** Study material **
##############################

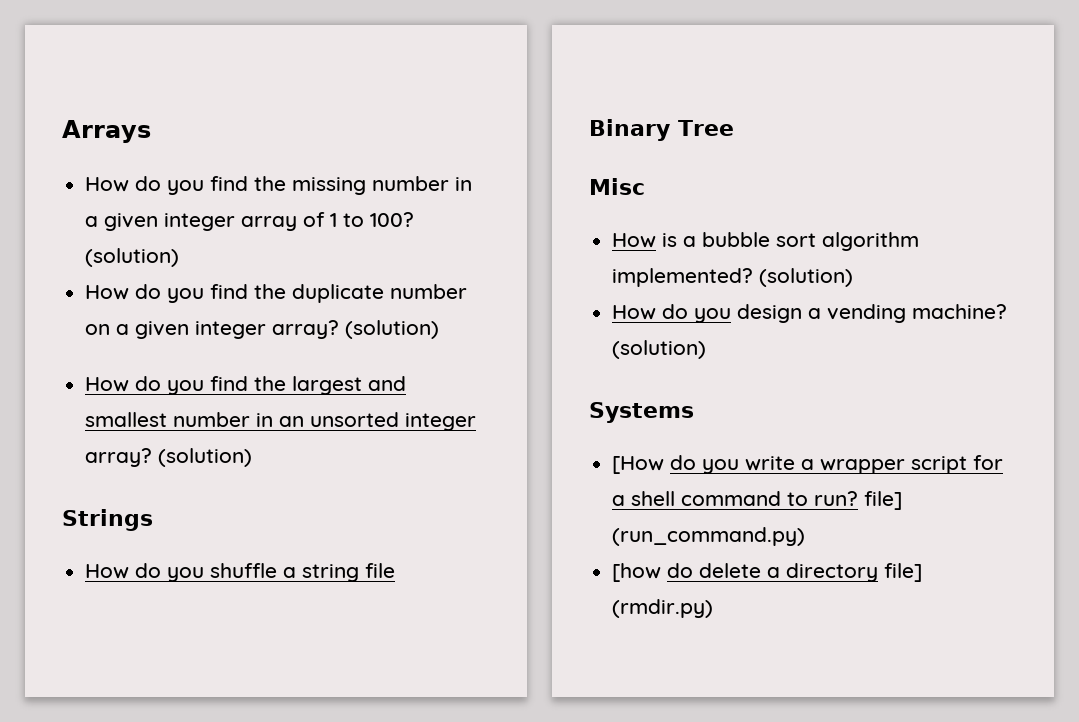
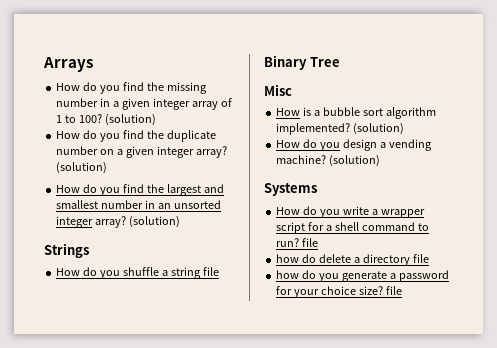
- [How do you write a wrapper script for a shell command to run? file] (run_command.py)
- [how do delete a directory file] (rmdir.py)
+ How do you write a wrapper script for a shell command to run? file
+ how do delete a directory file
+ how do you generate a password for your choice size? file

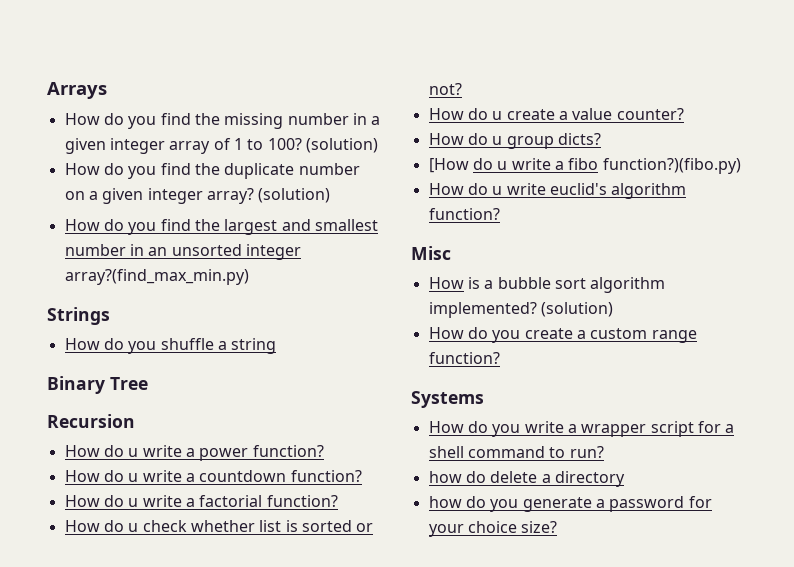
- How do you find the largest and smallest number in an unsorted integer array? (solution)
+ How do you find the largest and smallest number in an unsorted integer array?(find_max_min.py)
- How do you shuffle a string file
+ How do you shuffle a string
+ Recursion
+ How do u write a power function?
+ How do u write a countdown function?
+ How do u write a factorial function?
+ How do u check whether list is sorted or not?
+ How do u create a value counter?
+ How do u group dicts?
+ [How do u write a fibo function?)(fibo.py)
+ How do u write euclid's algorithm function?
- How do you design a vending machine? (solution)
+ How do you create a custom range function?
- How do you write a wrapper script for a shell command to run? file
+ How do you write a wrapper script for a shell command to run?
- how do delete a directory file
+ how do delete a directory
- how do you generate a password for your choice size? file
+ how do you generate a password for your choice size?

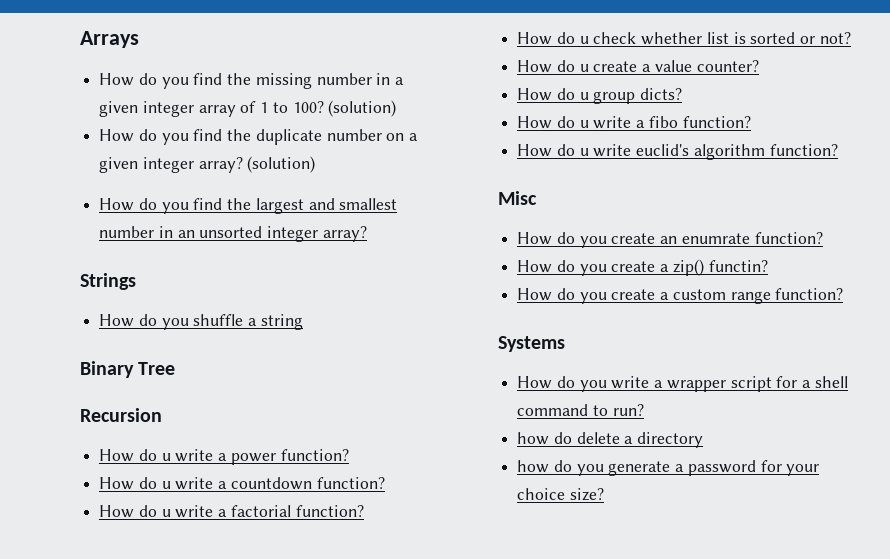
- How do you find the largest and smallest number in an unsorted integer array?(find_max_min.py)
+ How do you find the largest and smallest number in an unsorted integer array?
- [How do u write a fibo function?)(fibo.py)
+ How do u write a fibo function?
- How is a bubble sort algorithm implemented? (solution)
+ How do you create an enumrate function?
+ How do you create a zip() functin?

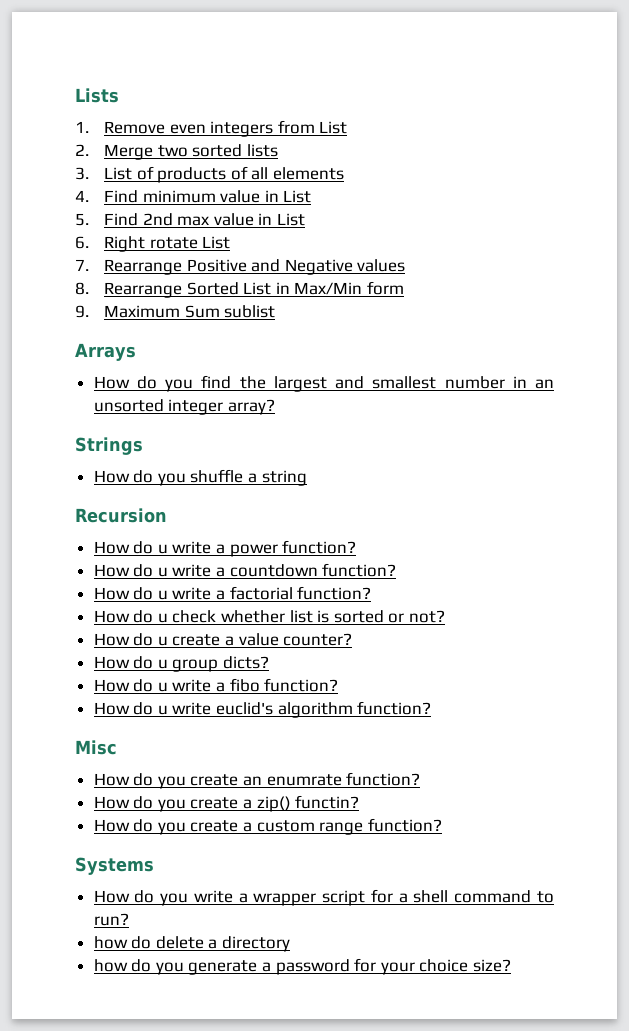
+ Lists
+ 1. Remove even integers from List
+ 2. Merge two sorted lists
+ 3. List of products of all elements
+ 4. Find minimum value in List
+ 5. Find 2nd max value in List
+ 6. Right rotate List
+ 7. Rearrange Positive and Negative values
+ 8. Rearrange Sorted List in Max/Min form
+ 9. Maximum Sum sublist
  Arrays
- How do you find the missing number in a given integer array of 1 to 100? (solution)
- How do you find the duplicate number on a given integer array? (solution)
- Binary Tree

##############################

** What you have to do **
Where does the string "fibo" occur in the data above? Copy every line that holds it.

** Result of the task **
+ [How do u write a fibo function?)(fibo.py)
- [How do u write a fibo function?)(fibo.py)
+ How do u write a fibo function?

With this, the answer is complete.